Teremos que marcar território...
Mesmo não elegendo... “Cobrar!”
As promessas de campanha... “Lembrar!”
Nada de aceitarmos, simples... “Falatório!”
Imprescindível alinhar, repertório...
Colocando em prática, que... “Prometido!”
Sem essa de aceitar desculpas... “Alaridos!”
Mas, buscando aos gargalos... “Resolutividade!”
Chega de, concordar com vaidade de vaidade...
O programado, apresentado em... “Cumprido!”
Naõ faremos nenhum alarde, barulho...
Jamais, criaremos algum... “Empecilho!”
Oxalá, que coloque as coisas... “Trilhos!”
Eliminando definitivamente... “Entulhos!”
Almejamos ter dos gestores orgulho...
Acabaram-se o tempo de... “Negociata!”
Inadmissível, aos opositores... “Chibata!”
Até por quê: “Somos... Contribuintes!”
Um basta em tanto desdém, acinte...
Pois, humilhação, fome... “Mata!”
Compreender, acatar antigos, acordos...
Aceitando no mesmo time... “Desafetos!”
Comungando, defendendo o... “Projeto!”
Parecendo piada de mau gosto... “Engodo!”
Lembramos a fala: “A gente, vai... Rodo!”
Quanto ao apresentado, em... “Esquece!”
Sempre a mesma jogada: “Migalhas... Oferece!”
Eleitor ingênuo caindo na... “Arapuca!”
Mas, estaremos atentos, de butuca...
Podemos afirmar: “Agora, não... Acontece!”

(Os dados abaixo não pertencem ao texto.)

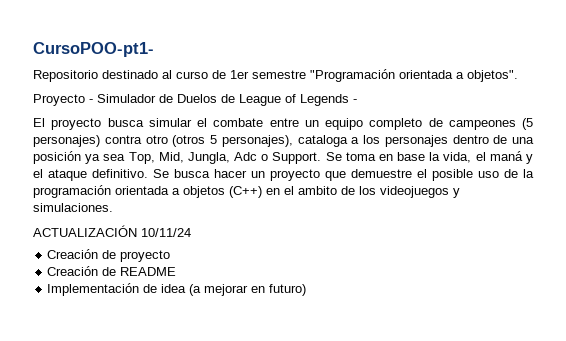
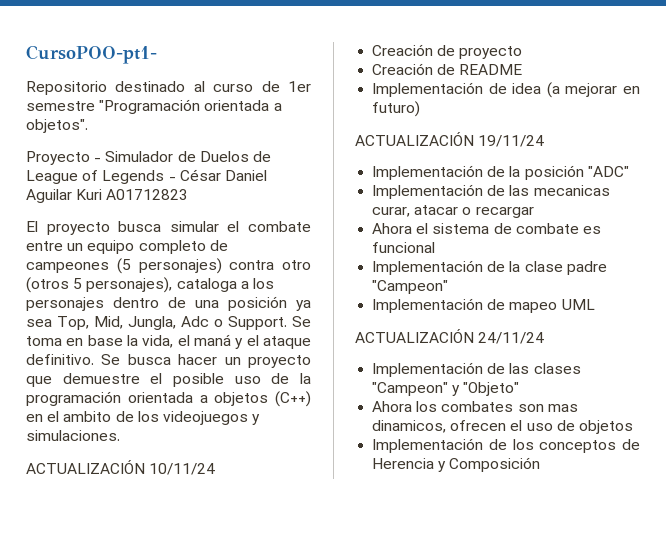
- Proyecto - Simulador de Duelos de League of Legends -
+ Proyecto - Simulador de Duelos de League of Legends - César Daniel Aguilar Kuri A01712823
+ ACTUALIZACIÓN 19/11/24
+ Implementación de la posición "ADC"
+ Implementación de las mecanicas curar, atacar o recargar
+ Ahora el sistema de combate es funcional
+ Implementación de la clase padre "Campeon"
+ Implementación de mapeo UML
+ ACTUALIZACIÓN 24/11/24
+ Implementación de las clases "Campeon" y "Objeto"
+ Ahora los combates son mas dinamicos, ofrecen el uso de objetos
+ Implementación de los conceptos de Herencia y Composición

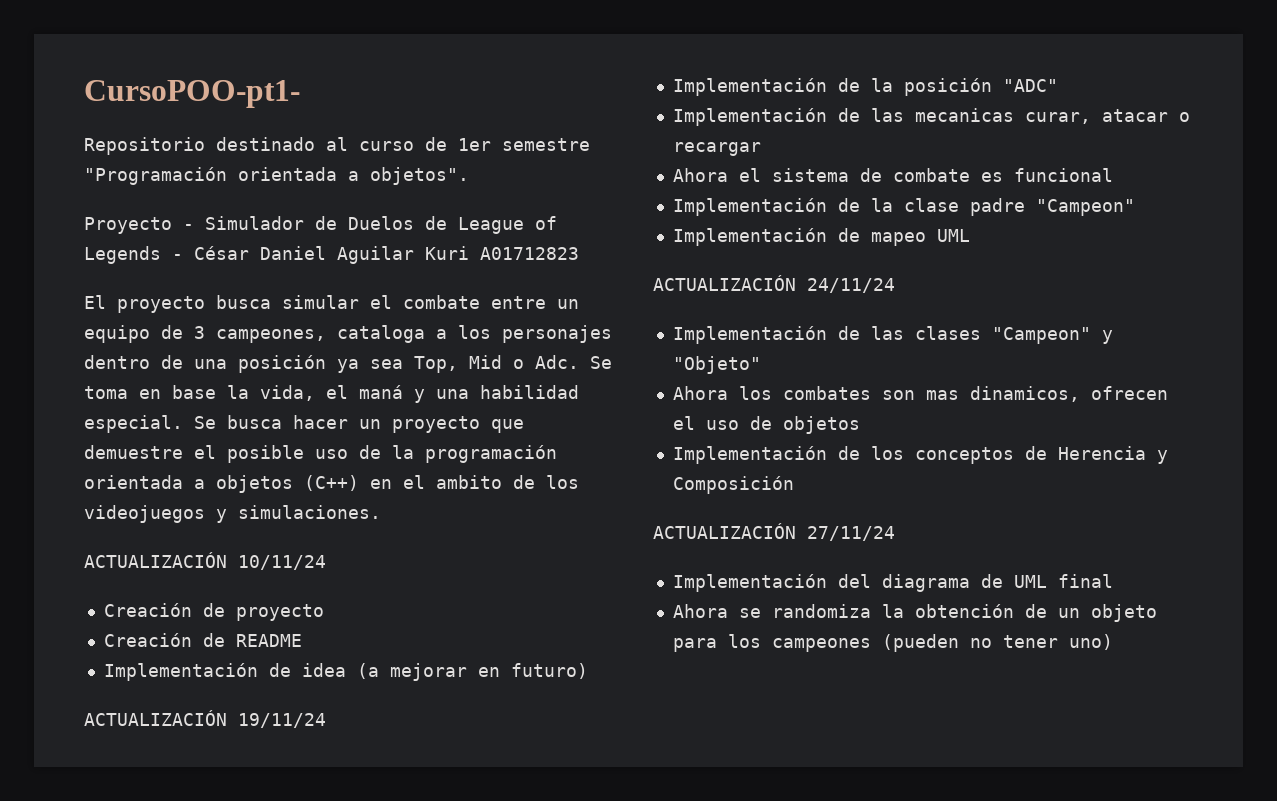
- El proyecto busca simular el combate entre un equipo completo de campeones (5 personajes) contra otro (otros 5 personajes), cataloga a los personajes dentro de una posición ya sea Top, Mid, Jungla, Adc o Support. Se toma en base la vida, el maná y el ataque definitivo.
+ El proyecto busca simular el combate entre un equipo de 3 campeones, cataloga a los personajes dentro de una posición ya sea Top, Mid o Adc. Se toma en base la vida, el maná y una habilidad especial.
+ ACTUALIZACIÓN 27/11/24
+ Implementación del diagrama de UML final
+ Ahora se randomiza la obtención de un objeto para los campeones (pueden no tener uno)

Faremos o elementar, necessário...
Porém, hasteando da paz... “Estandarte!”
Nossa arma: “Palavras, não... Bacamarte!”
Chega de ser rotulado, de... “Contrário!”
O que abominamos: “A tarja de otário...”
Quanto aos novos gestores, desejamos... “Sorte!”
A medida do possível, apoio... “Suporte!”
Que escolha os auxiliares... “Capacidade!”
Chega de apadrinhados, amizade...
Aos ocupantes com capacidade... “Aporte!”
Poema: Valdemir Gomes dos Santos 07/01/2025.